Work task: A faithful copy of all the data is the goal; omit the pictures.

Data to examine:
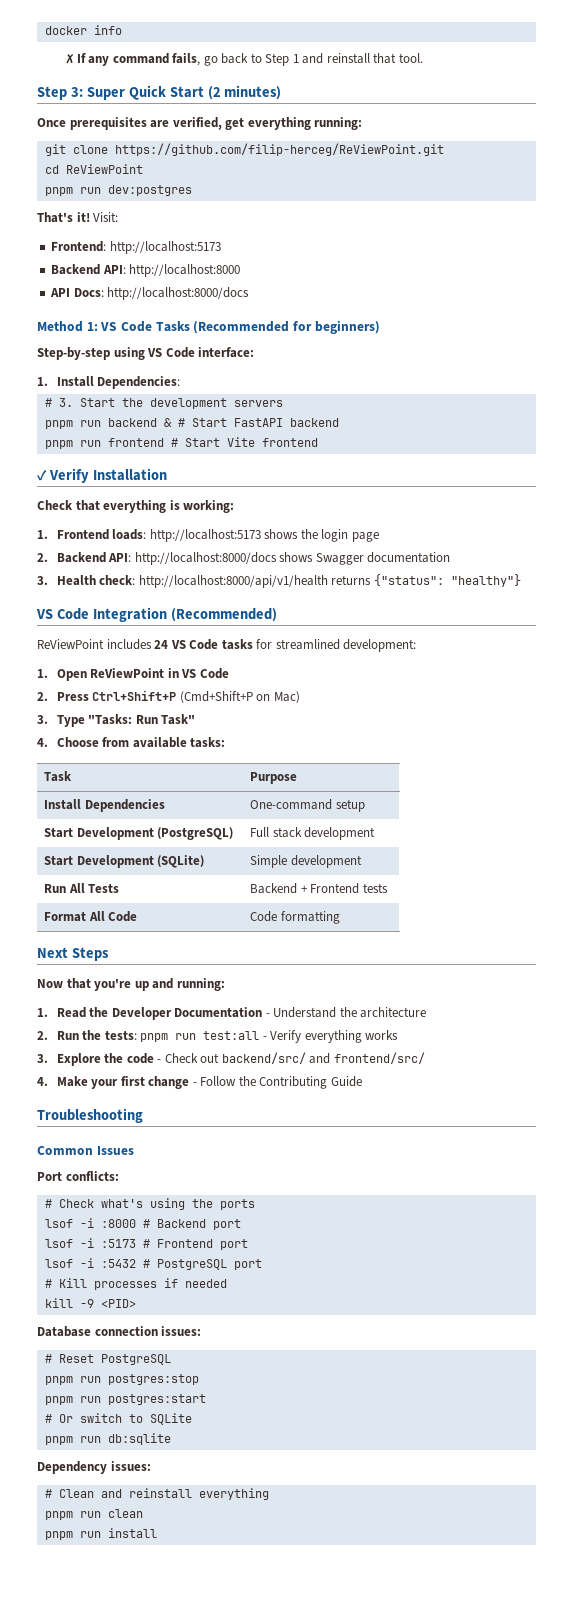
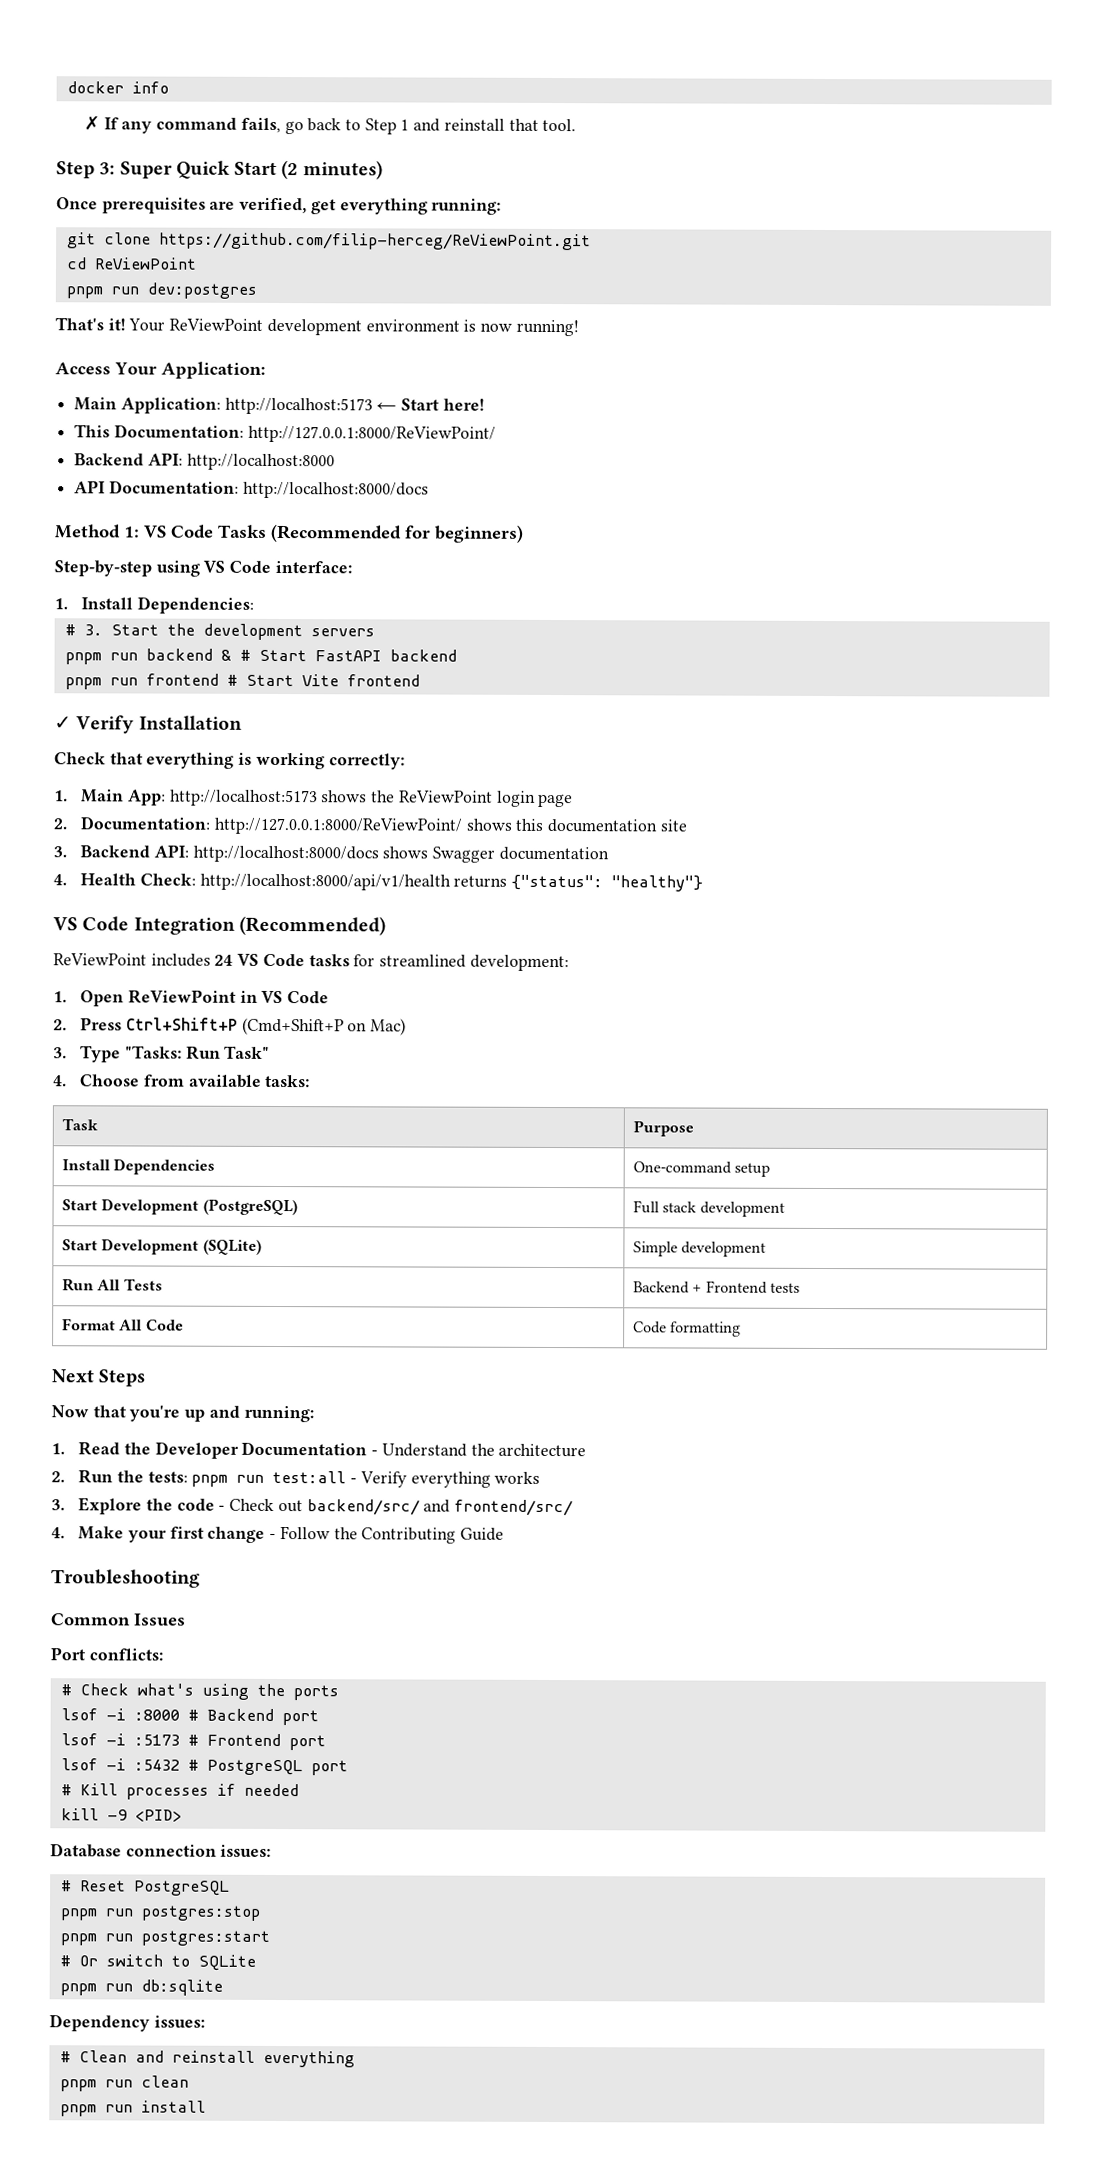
- Visit:
- Frontend: http://localhost:5173
+ Your ReViewPoint development environment is now running!
+ Access Your Application:
+ Main Application: http://localhost:5173 ← Start here!
+ This Documentation: http://127.0.0.1:8000/ReViewPoint/
- API Docs: http://localhost:8000/docs
+ API Documentation: http://localhost:8000/docs
- Check that everything is working:
- 1. Frontend loads: http://localhost:5173 shows the login page
+ Check that everything is working correctly:
+ 1. Main App: http://localhost:5173 shows the ReViewPoint login page
- 2. Backend API: http://localhost:8000/docs shows Swagger documentation
+ 2. Documentation: http://127.0.0.1:8000/ReViewPoint/ shows this documentation site
+ 3. Backend API: http://localhost:8000/docs shows Swagger documentation
- 3. Health check: http://localhost:8000/api/v1/health returns {"status": "healthy"}
+ 4. Health Check: http://localhost:8000/api/v1/health returns {"status": "healthy"}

Solution:
- Visit:
- Frontend: http://localhost:5173
+ Your ReViewPoint development environment is now running!
+ Access Your Application:
+ Main Application: http://localhost:5173 ← Start here!
+ This Documentation: http://127.0.0.1:8000/ReViewPoint/
- API Docs: http://localhost:8000/docs
+ API Documentation: http://localhost:8000/docs
- Check that everything is working:
- 1. Frontend loads: http://localhost:5173 shows the login page
+ Check that everything is working correctly:
+ 1. Main App: http://localhost:5173 shows the ReViewPoint login page
- 2. Backend API: http://localhost:8000/docs shows Swagger documentation
+ 2. Documentation: http://127.0.0.1:8000/ReViewPoint/ shows this documentation site
+ 3. Backend API: http://localhost:8000/docs shows Swagger documentation
- 3. Health check: http://localhost:8000/api/v1/health returns {"status": "healthy"}
+ 4. Health Check: http://localhost:8000/api/v1/health returns {"status": "healthy"}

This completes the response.